Explaining Multipart Upload in AWS S3
The aim of this page📝 is to explain the concept of Multipart Upload in Amazon S3 and its usage in AWS EMR based on the particular example of analyzing S3 bucket usage statistics.
2 min readDec 12, 2023
- Multipart Upload is a feature in Amazon S3 that allows you to upload a single object as a set of parts.
- Each part is a contiguous portion of the object’s data.
- This feature is particularly useful when dealing with large objects or in situations where network connectivity is unstable.
- You start by initiating the multipart upload. Amazon S3 returns a response with an upload ID, which is a unique identifier for your multipart upload.
- You can upload these object parts independently and in any order.
- If transmission of any part fails, you can retransmit that part without affecting other parts.
- After you have uploaded all the parts, you complete the multipart upload.
- Upon receiving the complete multipart upload request, Amazon S3 constructs the object from the uploaded parts, and you can then access the object just as you would any other object in your bucket.

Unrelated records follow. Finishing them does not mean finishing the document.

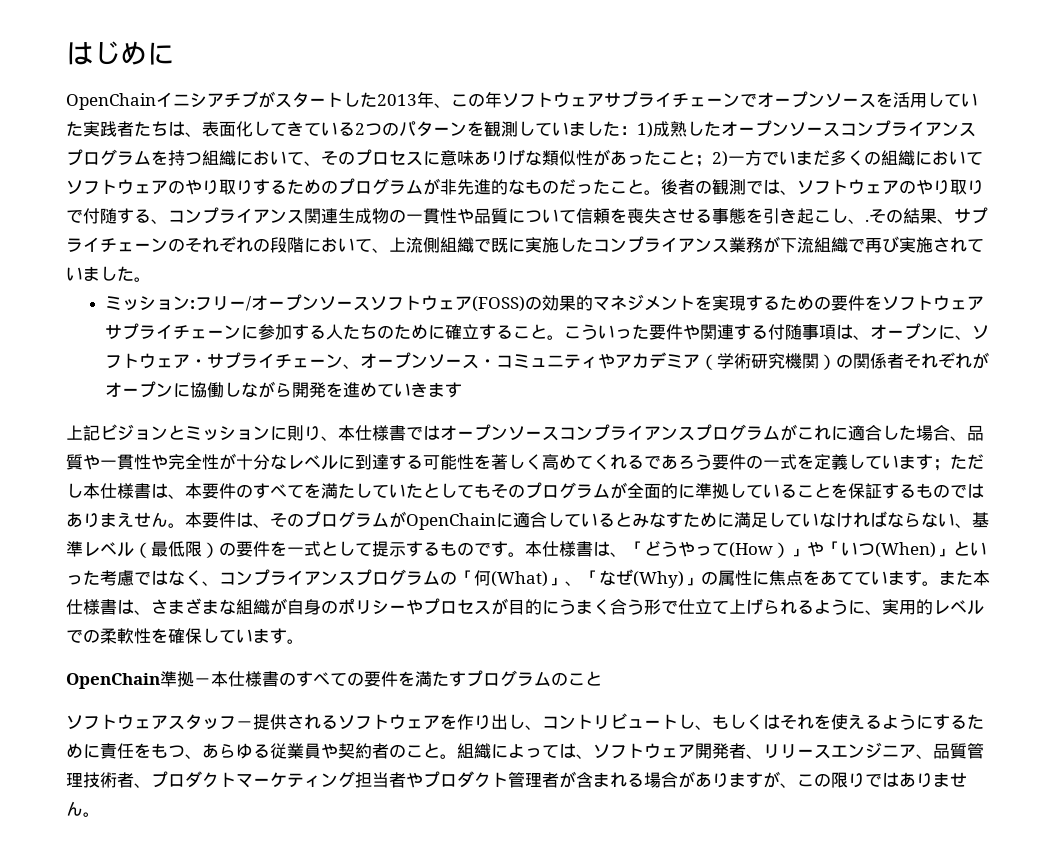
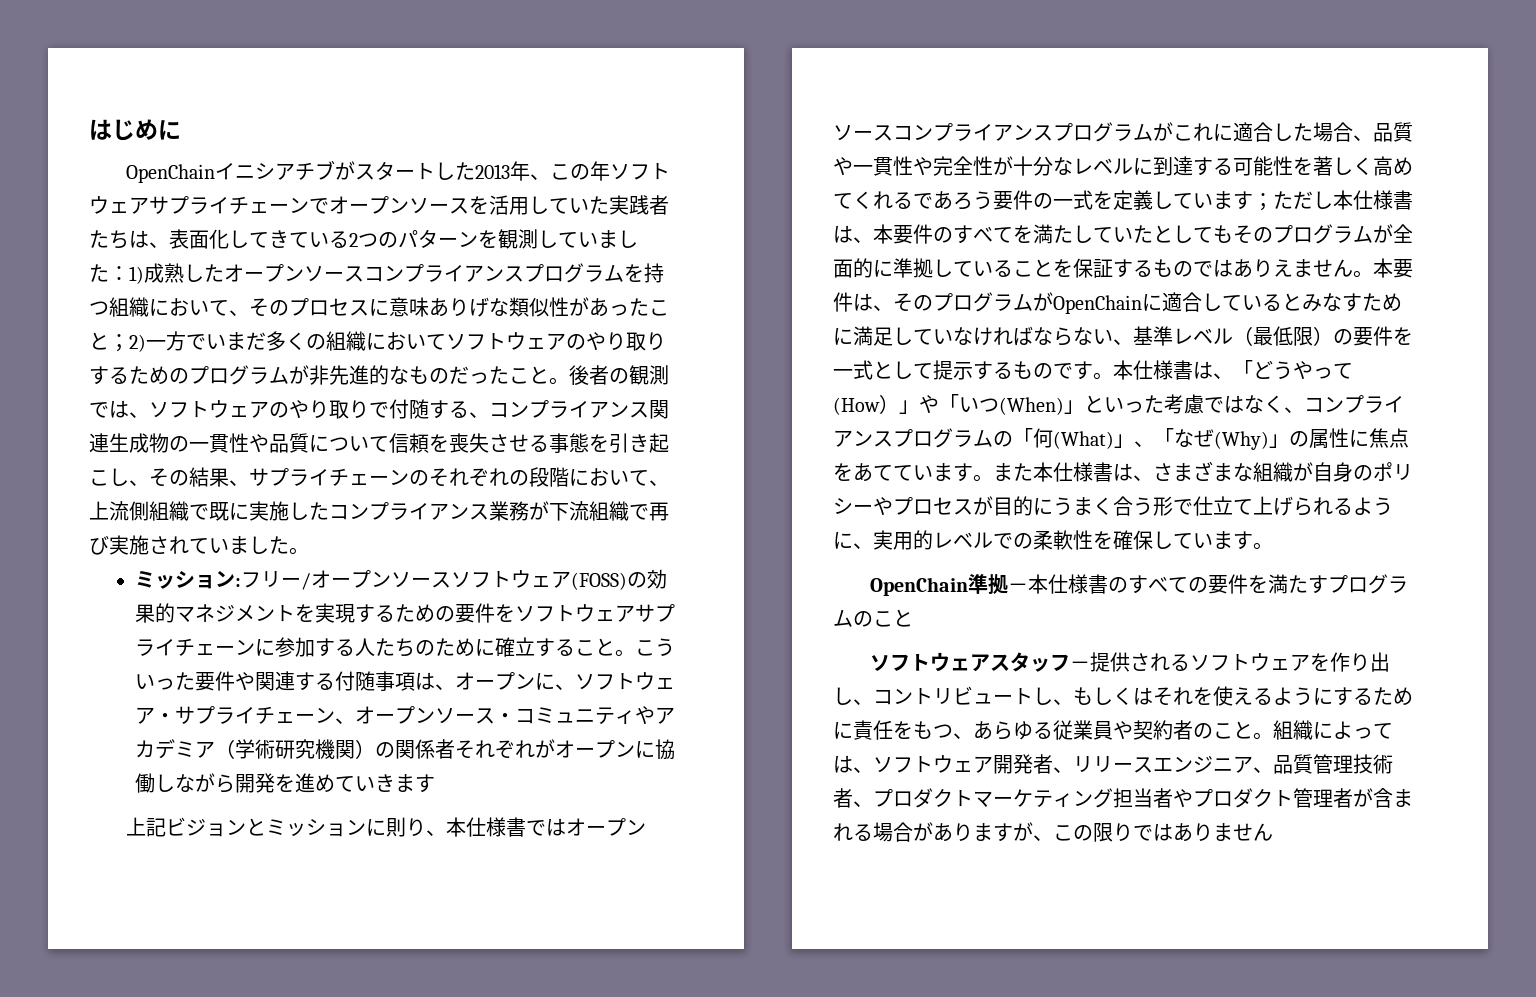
- 後者の観測では、ソフトウェアのやり取りで付随する、コンプライアンス関連生成物の一貫性や品質について信頼を喪失させる事態を引き起こし、.その結果、サプライチェーンのそれぞれの段階において、上流側組織で既に実施したコンプライアンス業務が下流組織で再び実施されていました。
+ 後者の観測では、ソフトウェアのやり取りで付随する、コンプライアンス関連生成物の一貫性や品質について信頼を喪失させる事態を引き起こし、その結果、サプライチェーンのそれぞれの段階において、上流側組織で既に実施したコンプライアンス業務が下流組織で再び実施されていました。
- ただし本仕様書は、本要件のすべてを満たしていたとしてもそのプログラムが全面的に準拠していることを保証するものではありまえせん。
+ ただし本仕様書は、本要件のすべてを満たしていたとしてもそのプログラムが全面的に準拠していることを保証するものではありえません。
- 組織によっては、ソフトウェア開発者、リリースエンジニア、品質管理技術者、プロダクトマーケティング担当者やプロダクト管理者が含まれる場合がありますが、この限りではありません。
+ 組織によっては、ソフトウェア開発者、リリースエンジニア、品質管理技術者、プロダクトマーケティング担当者やプロダクト管理者が含まれる場合がありますが、この限りではありません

- This process provides several advantages such as improved throughput, quick recovery from network issues, the ability to pause and resume object uploads, and the ability to begin an upload before you know the final object size.
- It’s recommended to use multipart uploads for objects that reach a size of 100 MB or more.

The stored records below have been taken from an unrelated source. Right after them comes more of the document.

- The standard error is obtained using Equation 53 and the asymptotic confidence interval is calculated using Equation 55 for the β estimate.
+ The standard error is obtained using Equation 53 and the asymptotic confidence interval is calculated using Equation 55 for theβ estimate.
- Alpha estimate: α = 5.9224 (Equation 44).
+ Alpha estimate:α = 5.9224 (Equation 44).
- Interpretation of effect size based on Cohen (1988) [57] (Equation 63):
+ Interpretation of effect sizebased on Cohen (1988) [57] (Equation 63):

- When using the EMRFS (EMR File System) S3-optimized committer, multipart uploads are always performed regardless of the file size.
- This differs from the default behavior of EMRFS, where the
fs.s3n.multipart.uploads.split.size
property controls the file size at which multipart uploads are triggered. - Multipart uploads must be enabled in Amazon EMR, and they are enabled by default.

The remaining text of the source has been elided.